The extended National Waters Inventory of Scotland (NWIS) monitoring network in combination with an extensive, supplementary low flow sampling campaign was used to create isoscapes of surface water for management purposes at high spatial resolution (100 m grid) across Scotland. The δ²H isoscape shows a strong isotopic separation along a north-south and east-west topographic (mountainous to the north and west and lowlands to the east) and climatic (wetter west, drier east) gradients. Isotopes were enriched in the western domain and depleted in the east and central Highland domains. The surface water d-excess isoscape show more complex spatial variability mainly related to contrasting moisture sources (sub-tropical North Atlantic Ocean, the North Sea, Polar Continental, and the Arctic) as well as secondary evaporation processes. The two-year NWIS isotope record exhibited a significant seasonal evaporative effect on surface water isotopes that progresses from winter through to a maximum in autumn as indicated by Local Evaporation Lines (LELs).
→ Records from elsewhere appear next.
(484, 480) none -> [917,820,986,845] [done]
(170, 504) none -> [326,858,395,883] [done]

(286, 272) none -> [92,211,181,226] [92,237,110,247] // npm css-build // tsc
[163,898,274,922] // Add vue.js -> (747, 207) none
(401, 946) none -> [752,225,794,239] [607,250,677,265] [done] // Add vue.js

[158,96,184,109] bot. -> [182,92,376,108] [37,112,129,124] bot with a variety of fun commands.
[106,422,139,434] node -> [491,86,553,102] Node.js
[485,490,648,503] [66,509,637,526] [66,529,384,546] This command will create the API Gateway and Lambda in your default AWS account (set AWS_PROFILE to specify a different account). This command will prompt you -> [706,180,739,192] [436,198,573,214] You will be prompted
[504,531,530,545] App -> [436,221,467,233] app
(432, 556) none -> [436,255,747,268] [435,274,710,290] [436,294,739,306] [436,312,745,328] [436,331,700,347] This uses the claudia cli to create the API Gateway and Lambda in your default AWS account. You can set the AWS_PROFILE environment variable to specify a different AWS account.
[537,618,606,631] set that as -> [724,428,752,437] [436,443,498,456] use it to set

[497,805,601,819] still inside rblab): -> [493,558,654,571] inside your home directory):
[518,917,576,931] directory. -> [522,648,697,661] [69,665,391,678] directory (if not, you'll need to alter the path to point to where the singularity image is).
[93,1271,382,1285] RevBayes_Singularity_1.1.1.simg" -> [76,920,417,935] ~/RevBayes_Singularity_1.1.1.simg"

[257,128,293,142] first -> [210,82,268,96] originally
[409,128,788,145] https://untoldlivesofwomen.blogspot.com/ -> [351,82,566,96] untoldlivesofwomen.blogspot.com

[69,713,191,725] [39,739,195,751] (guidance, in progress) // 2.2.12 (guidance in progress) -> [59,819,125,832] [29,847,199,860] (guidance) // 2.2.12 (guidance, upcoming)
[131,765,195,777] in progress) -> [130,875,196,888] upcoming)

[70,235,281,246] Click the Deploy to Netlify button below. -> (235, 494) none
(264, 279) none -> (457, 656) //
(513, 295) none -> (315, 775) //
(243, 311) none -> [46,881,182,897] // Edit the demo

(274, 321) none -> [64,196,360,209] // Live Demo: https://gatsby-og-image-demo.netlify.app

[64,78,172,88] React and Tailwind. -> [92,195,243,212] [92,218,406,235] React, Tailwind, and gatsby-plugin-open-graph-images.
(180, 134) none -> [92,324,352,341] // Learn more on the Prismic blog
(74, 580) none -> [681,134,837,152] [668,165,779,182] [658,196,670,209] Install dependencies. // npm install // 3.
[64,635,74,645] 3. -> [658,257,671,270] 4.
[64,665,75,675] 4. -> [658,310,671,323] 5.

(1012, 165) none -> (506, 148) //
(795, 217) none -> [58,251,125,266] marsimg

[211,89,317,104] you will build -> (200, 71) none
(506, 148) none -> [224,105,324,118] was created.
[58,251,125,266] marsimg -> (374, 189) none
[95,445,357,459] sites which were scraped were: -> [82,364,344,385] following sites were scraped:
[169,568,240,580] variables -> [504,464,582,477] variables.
The surface water isoscapes can be efficiently reproduced with geographically weighted regression (GWR) models using gridded annual precipitation, remotely sensed actual evapotranspiration, land cover, soil wetness, catchment area, and mean elevation. The GWR models showed potential to assess isotopic changes under future climate and land use change.

Original language	English
Pages (from-to)	71-80
Number of pages	10
Journal	Journal of Geochemical Exploration
Volume	194
Early online date	24 Jul 2018
DOIs	https://doi.org/10.1016/j.gexplo.2018.07.011
Publication status	Published - 30 Nov 2018

Bibliographical note

This paper was partly funded by the Rural & Environment Science & Analytical Services Division of the Scottish Government. CB acknowledges support from the University of Costa Rica Research Council (project 217-B4-239). CS, DT, RSM, GEH and CB participated under the University of Costa Rica Research Council funded Isotope Network for Tropical Ecosystem Studies (ISONet). RSM acknowledges the support from the International Atomic Energy Agency (grant CRP-19747). DT and CS acknowledge funding from the European Research Council ERC (project GA 335910 VEWA) and the Natural Environment Research Council NERC (project NE/K000268/1). We thank Dr. Sarah Dunn and the late Dr. Julian Dawson for their help and encouragement in the initiation of this project. We thank all who provided samples for the low flow spot sampling scheme. Comments from Mark Brewer and two anonymous Reviewers improved the quality of the final paper. All 100 m isoscape raster maps and isotope data are available for download.

Keywords

d-Excess
Geographically weighted regression models
Isoscapes
Scotland
Stable isotopes

UN SDGs

This output contributes to the following UN Sustainable Development Goals (SDGs)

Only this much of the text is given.